Kilpatrick Townsend Attorney, Will Um, recently presented the “New Economy Businesses Need New Insurance: Can The Insurance Industry Keep Up?,” as a part of the ABA Insurance Coverage Litigation Committee CLE Seminar in Tucson, Arizona, on March 2, 2017.
Five key takeaways from the presentation, include:
1. We are in an era where technology is fueling rapid growth and changes in the economy on a regular basis. From businesses in the “shared economy” to “disruptive innovations” and new technological advances, these innovative businesses face new risks and liabilities outside of traditional business models. These new economy businesses cannot rely on traditional “off the shelf” insurance coverage to insure against liabilities and losses that even plaintiffs’ lawyers have yet to discover.
2. In this fast-changing environment, companies need to take extra care to review and to investigate their potential liabilities as they navigate the insurance market in the new economy.
3. New technology, such as 3-D printing, augmented and virtual reality, and autonomous vehicles, creates numerous benefits for the economy but they also present unknown risks and liabilities. Take, for example, the proliferation of 3-D printing. 3-D printers have been used to “print” endless consumer items from simple hair combs to lamps, and other household products, to breakthrough products in the medical and manufacturing fields. As the potential uses for 3-D printing are infinite, so are the poetntial legal implications and associated insurance risks.
4. These new technologies are changing the liability landscape and redefining traditional risks such as product liability, personal injury liability, and intellectual property liability. Because insurance is based on risk modeling and actuarial science, these new technological advances create challenges for the traditional underwriting and risk assessment models typically used by insurance carriers. The knee-jerk reaction to try to fit the proverbial “square peg into a round hole” by placing traditional lines ofinsurance onto these new disruptive innovations will not work.
This approach has not fared well in the marketplace. The current insurance options available for this new economy often feature high rates and are cost prohibitive for new start-ups.
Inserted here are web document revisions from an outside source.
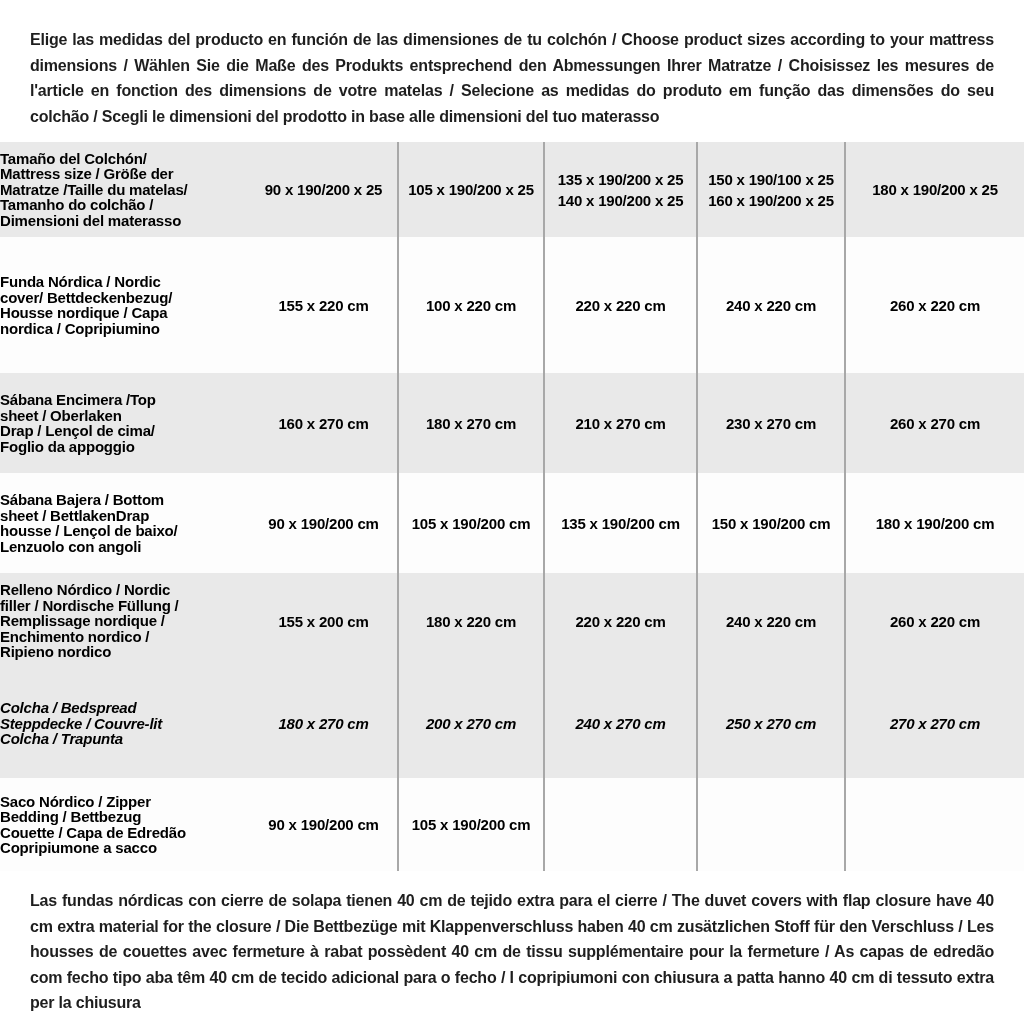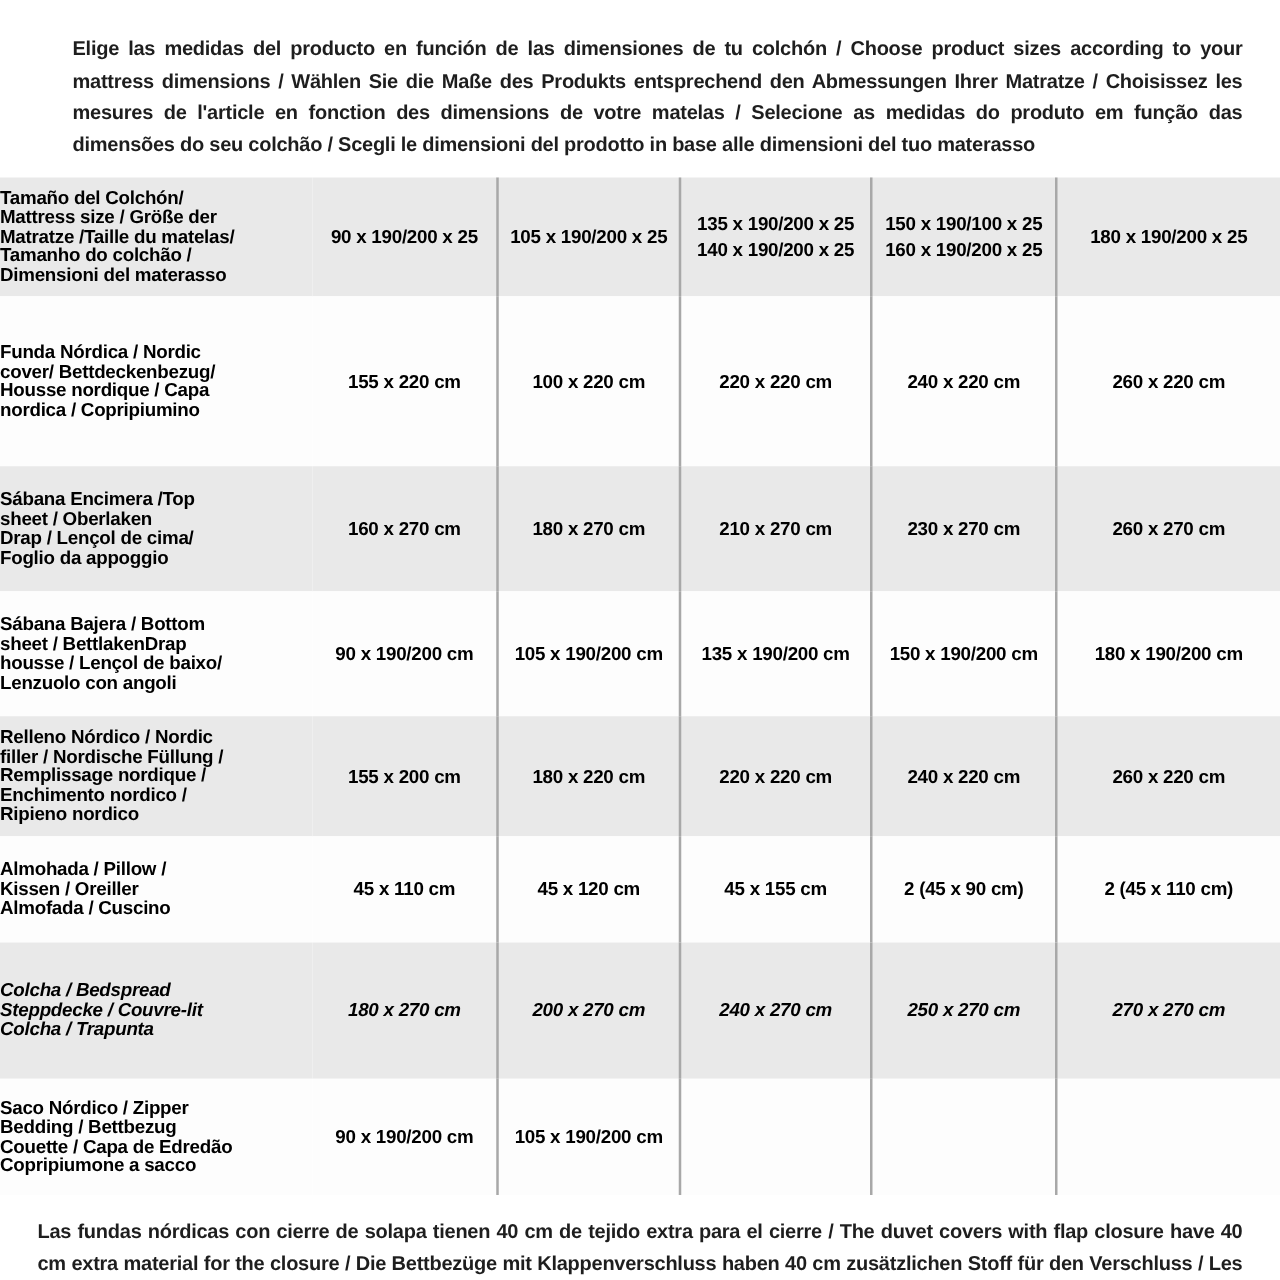--- a/index.html
+++ b/index.html
@@ -27,7 +27,7 @@
     padding: 0 30px;
     margin: 0;
   }
-  .intro { padding-top: 27px; margin-left: 28px; }
+  .intro { padding-top: 27px; }
   .footnote { padding-top: 17px; }
 
   table.size-table {

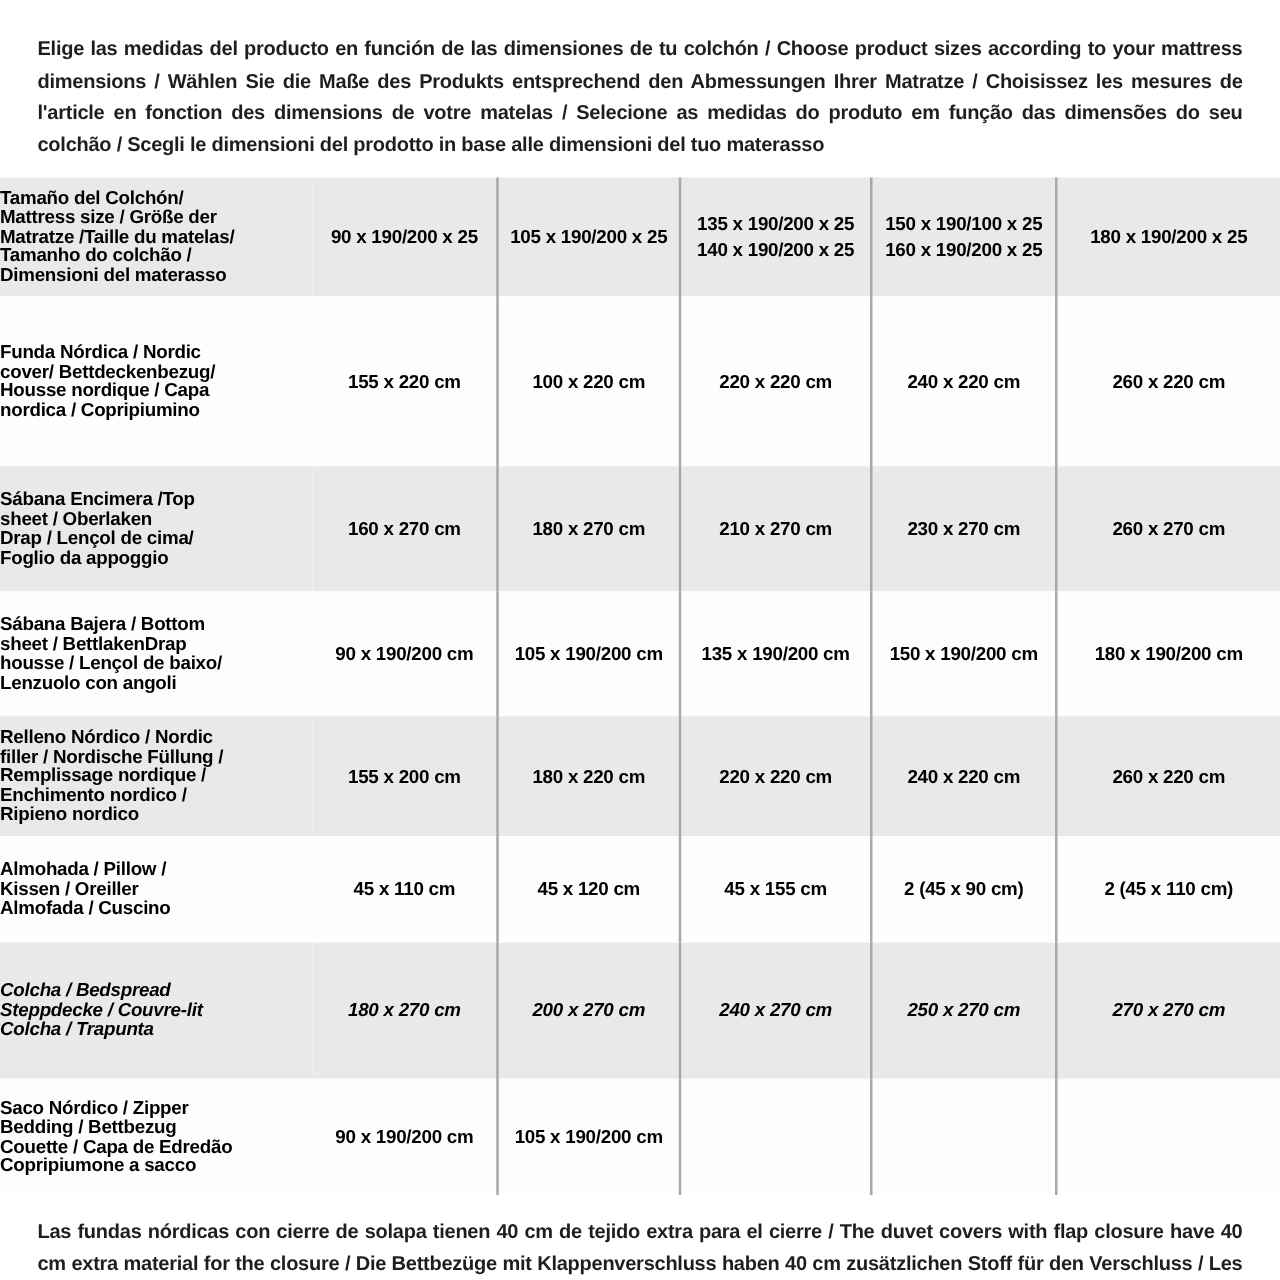--- a/index.html
+++ b/index.html
@@ -144,16 +144,6 @@
         <td class="val-cell divider">240 x 220 cm</td>
         <td class="val-cell">260 x 220 cm</td>
       </tr>
-      <tr class="r5 plain">
-        <td class="label-cell">Almohada  / Pillow /
-Kissen / Oreiller
-Almofada / Cuscino</td>
-        <td class="val-cell divider">45 x 110 cm</td>
-        <td class="val-cell divider">45 x 120 cm</td>
-        <td class="val-cell divider">45 x 155 cm</td>
-        <td class="val-cell divider">2 (45 x 90 cm)</td>
-        <td class="val-cell">2 (45 x 110 cm)</td>
-      </tr>
       <tr class="r6 stripe">
         <td class="label-cell">Colcha / Bedspread
 Steppdecke / Couvre-lit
These rates will likely decrease as more risk modeling information is available and with more claims and loss history to draw from in the future.
5. With the rapid pace of technological advancements, now more than ever, insurance practitioners face many challenges to try to keep up with all of the potential liabilities and risks that come with these new innovations and business models. Businesses should work with knowledgeable professionals to help tailor individualized company risks with the appropriate insurance coverages in the marketplace and if necessary, to help craft new coverages to protect against unknown risks.